Public bathrooms are common in places like Europe, but they are not usually a part of the United States’ urban landscape. After batting the idea around for nearly a decade within different municipal departments, the Cambridge working group has finally decided to tackle the issue of public restrooms at a time when U.S. cities like Portland and New York City are experimenting with models of their own.

Portland, Oregon has provided the inspiration for one of the more concrete ideas the Public Toilets Working Group is discussing: the installation of a permanent, free-standing public toilet—also known as a “Portland Loo”—in each of Cambridge’s busiest squares.

“Ten years ago, all you had were these freestanding units that weren’t really available for sale, that were funded by long-term contracts with these advertising companies,” said Suzy Feinberg, a member of the working group and a communications specialist for the Cambridge Public Health Department. “It didn’t work out, but a model like Portland’s doesn’t use those kinds of agreements.”

So far, ACT has been able to get the Cambridge City Council and a handful of bureaucrats interested in the project. According to Feinberg, however, the working group wanted more public input before the toilets opened up. Late last year, the city administered an online survey asking what people who live, work and play in the area thought about the idea.

Some 845 people responded to the survey, the results of which were published in February. It showed that two-thirds of respondents have had trouble accessing a toilet at one time or another. Most of that trouble happened in Harvard Square, where the largest proportion of people have had difficulties finding a toilet—understandably since it is the most highly trafficked square in the city.

One of the survey’s goal was to determine whether or not people were aware that many buildings in the city have bathrooms available to the public, including libraries, fire stations and City Hall. Over half of responders said that they were not aware of this, and just 29 percent said that they would be “very likely” to make use of these facilities.

Groups like ACT are now cautiously optimistic that the city will be able to move forward on the project.
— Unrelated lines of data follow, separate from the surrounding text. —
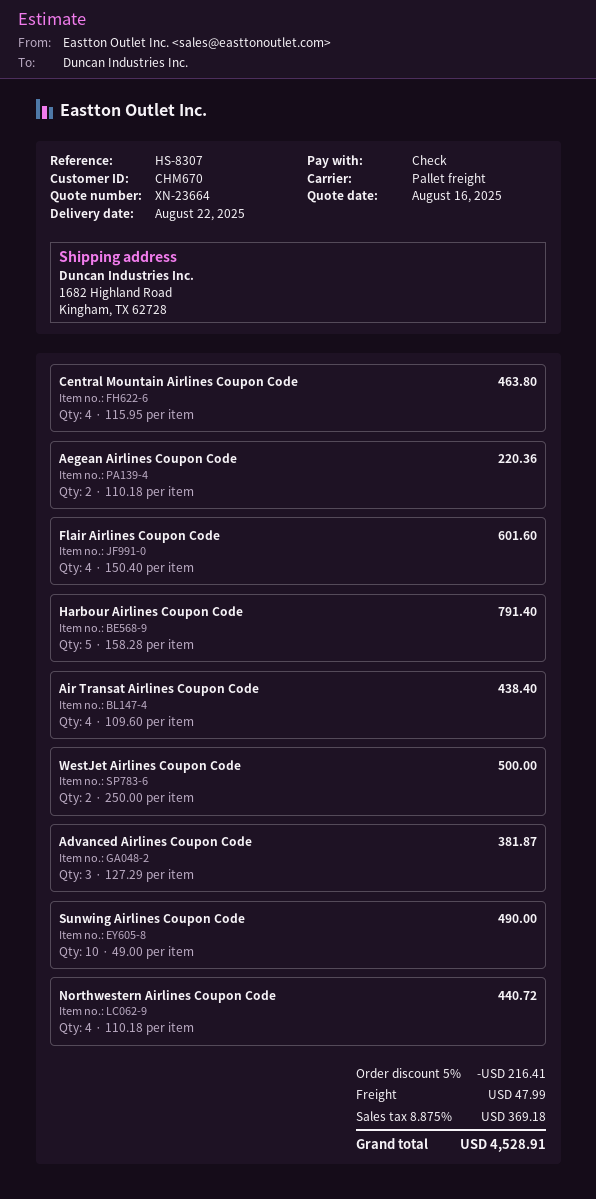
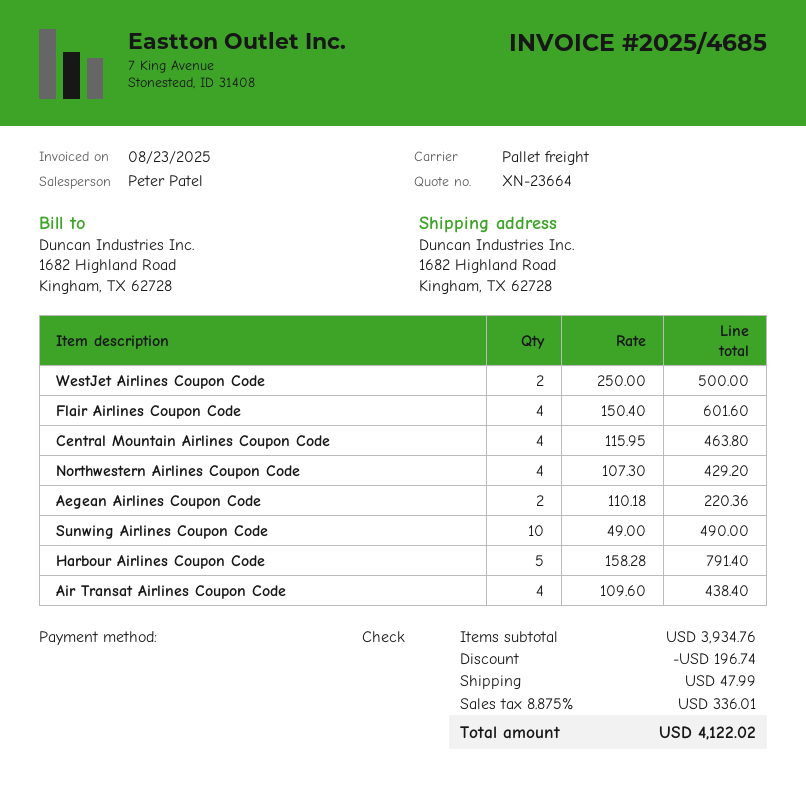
Advanced Airlines Coupon Code: 3 x 127.29 = 381.87 -> none
Northwestern Airlines Coupon Code: 4 x 110.18 = 440.72 -> 4 x 107.30 = 429.20
discount: 216.41 -> 196.74
tax: 8.875% = 369.18 -> 8.875% = 336.01
total: 4528.91 -> 4122.02

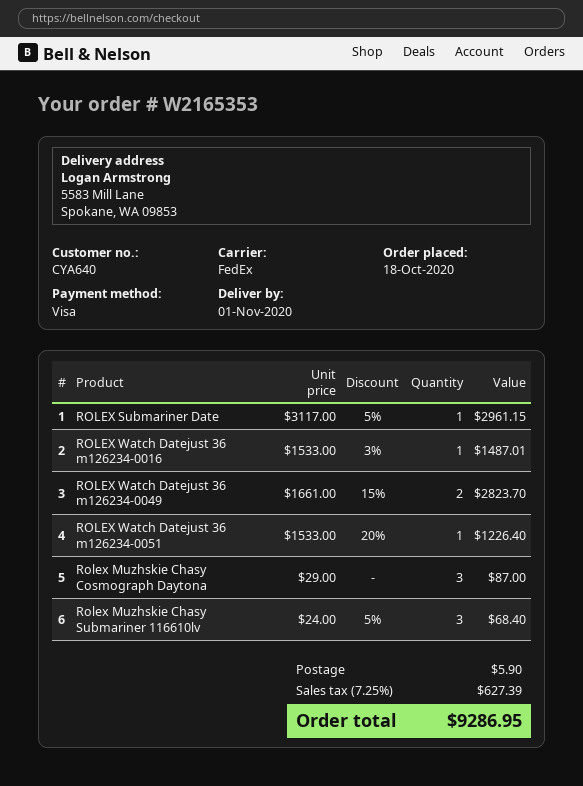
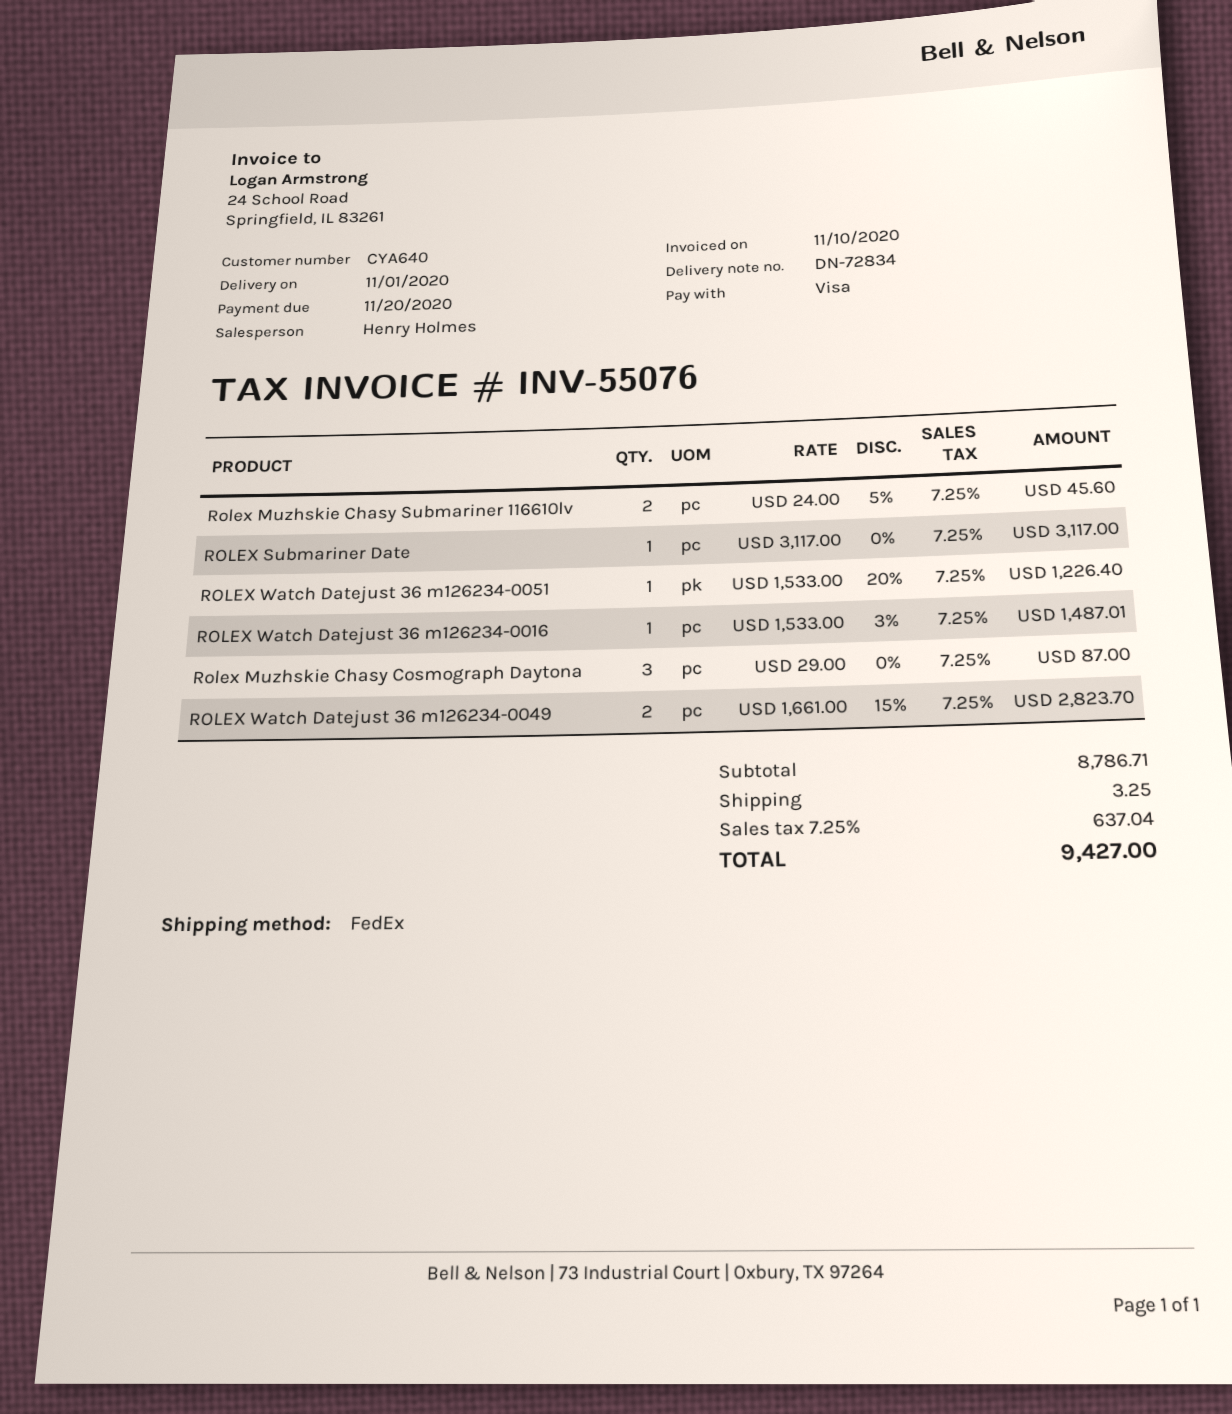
ROLEX Submariner Date: 1 x 3117.00 - 5% = 2961.15 -> 1 x 3117.00 = 3117.00
Rolex Muzhskie Chasy Submariner 116610lv: 3 x 24.00 - 5% = 68.40 -> 2 x 24.00 - 5% = 45.60
shipping: 5.90 -> 3.25
tax: 7.25% = 627.39 -> 7.25% = 637.04
total: 9286.95 -> 9427.00

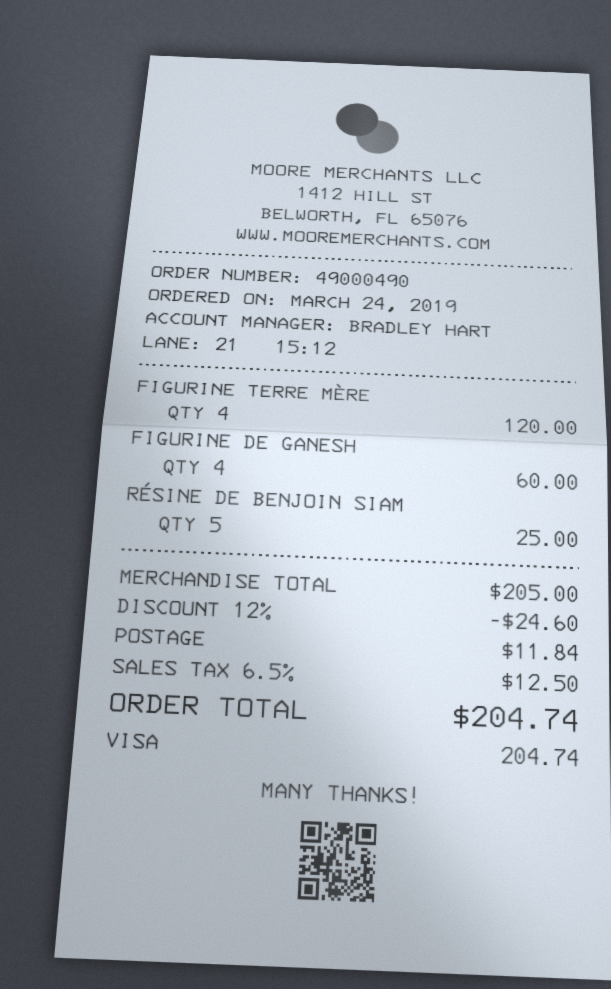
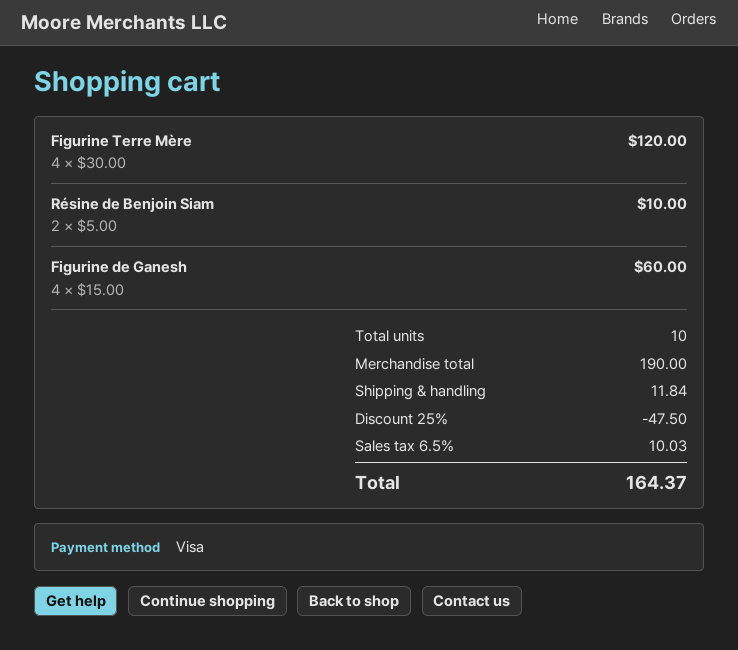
RÉSINE DE BENJOIN SIAM: 5 for 25.00 -> 2 for 10.00
subtotal: 205.00 -> 190.00
discount: 12% = 24.60 -> 25% = 47.50
tax: 6.5% = 12.50 -> 6.5% = 10.03
total: 204.74 -> 164.37

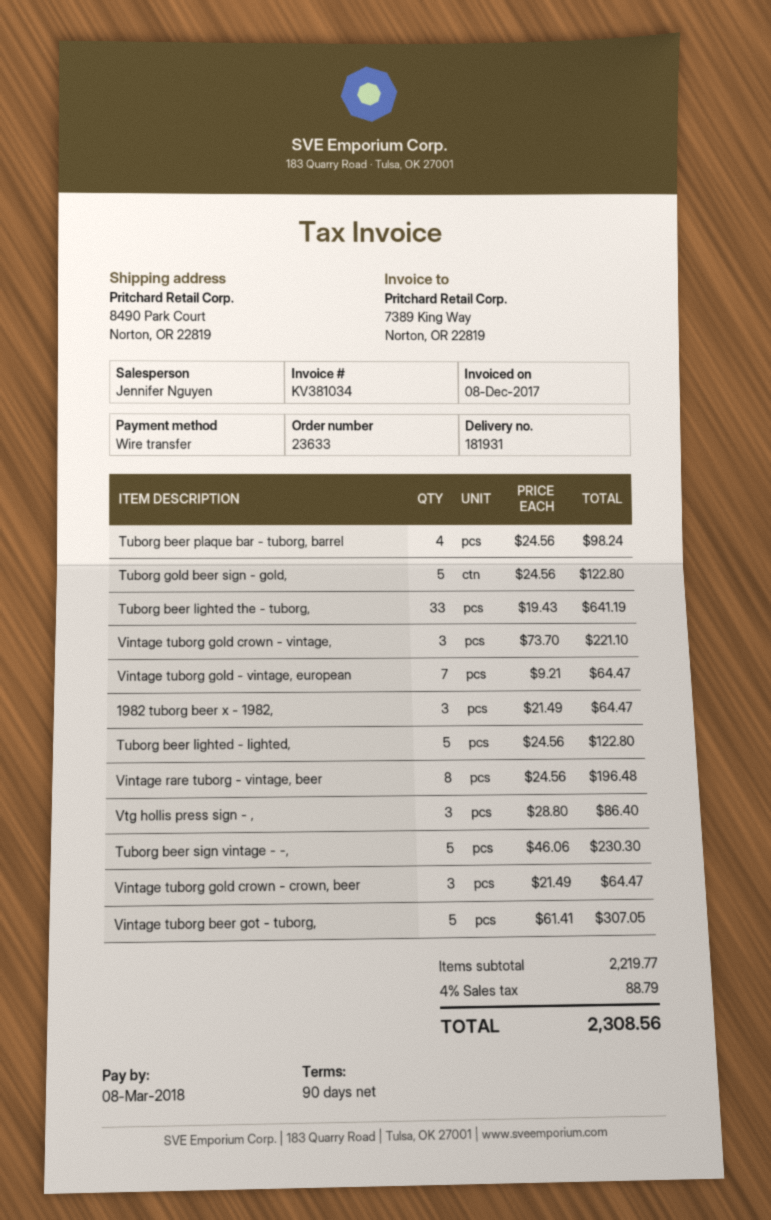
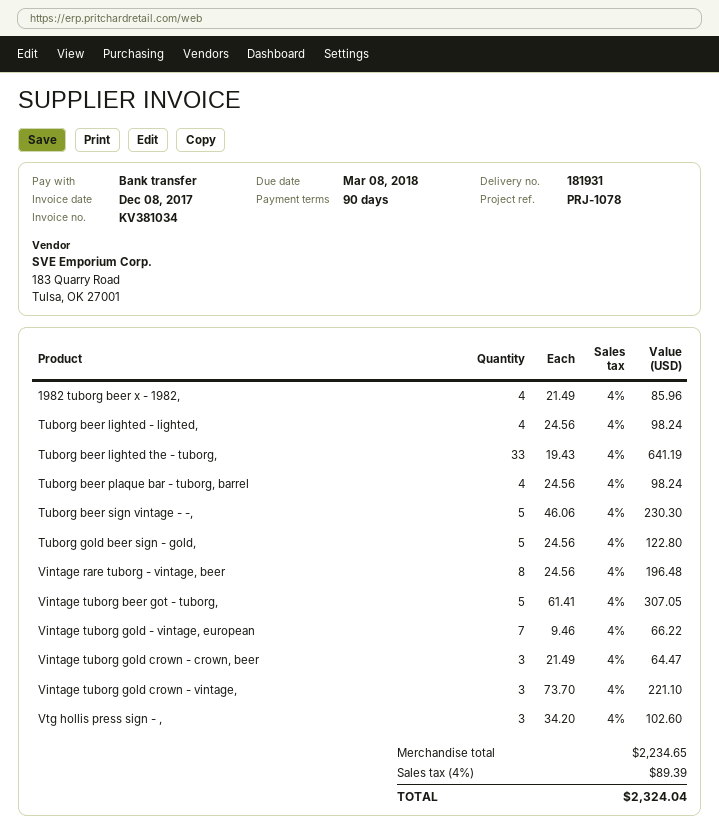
Vintage tuborg gold - vintage, european: 7 x 9.21 = 64.47 -> 7 x 9.46 = 66.22
1982 tuborg beer x - 1982,: 3 x 21.49 = 64.47 -> 4 x 21.49 = 85.96
Tuborg beer lighted - lighted,: 5 x 24.56 = 122.80 -> 4 x 24.56 = 98.24
Vtg hollis press sign - ,: 3 x 28.80 = 86.40 -> 3 x 34.20 = 102.60
subtotal: 2219.77 -> 2234.65
tax: 4% = 88.79 -> 4% = 89.39
total: 2308.56 -> 2324.04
Since the working group has completed some preliminary site surveys for a Harvard Square toilet in the past year, Feinberg said they will also have to consider some of the detrimental externalities that can accompany an unlocked public bathroom, including drug dealing and prostitution.

“Whether it’s a business or municipality running a public toilet, we know that the biggest issues aren’t about normal use,” she said. “They’re about misuse.”

Robyn Frost, executive director of the Massachusetts Coalition for the Homeless, believes that the potential benefits to the homeless far outweigh the risks. She points to the efforts of groups like the Western Regional Advocacy Project (WRAP) in trying to pass pro-public-bathroom legislation in places like California as an encouraging sign that state and local leaders are starting to take the issue seriously.

“I think everyone can appreciate that if someone doesn’t have a place to go home to then they won’t have easy access to a bathroom,” she said.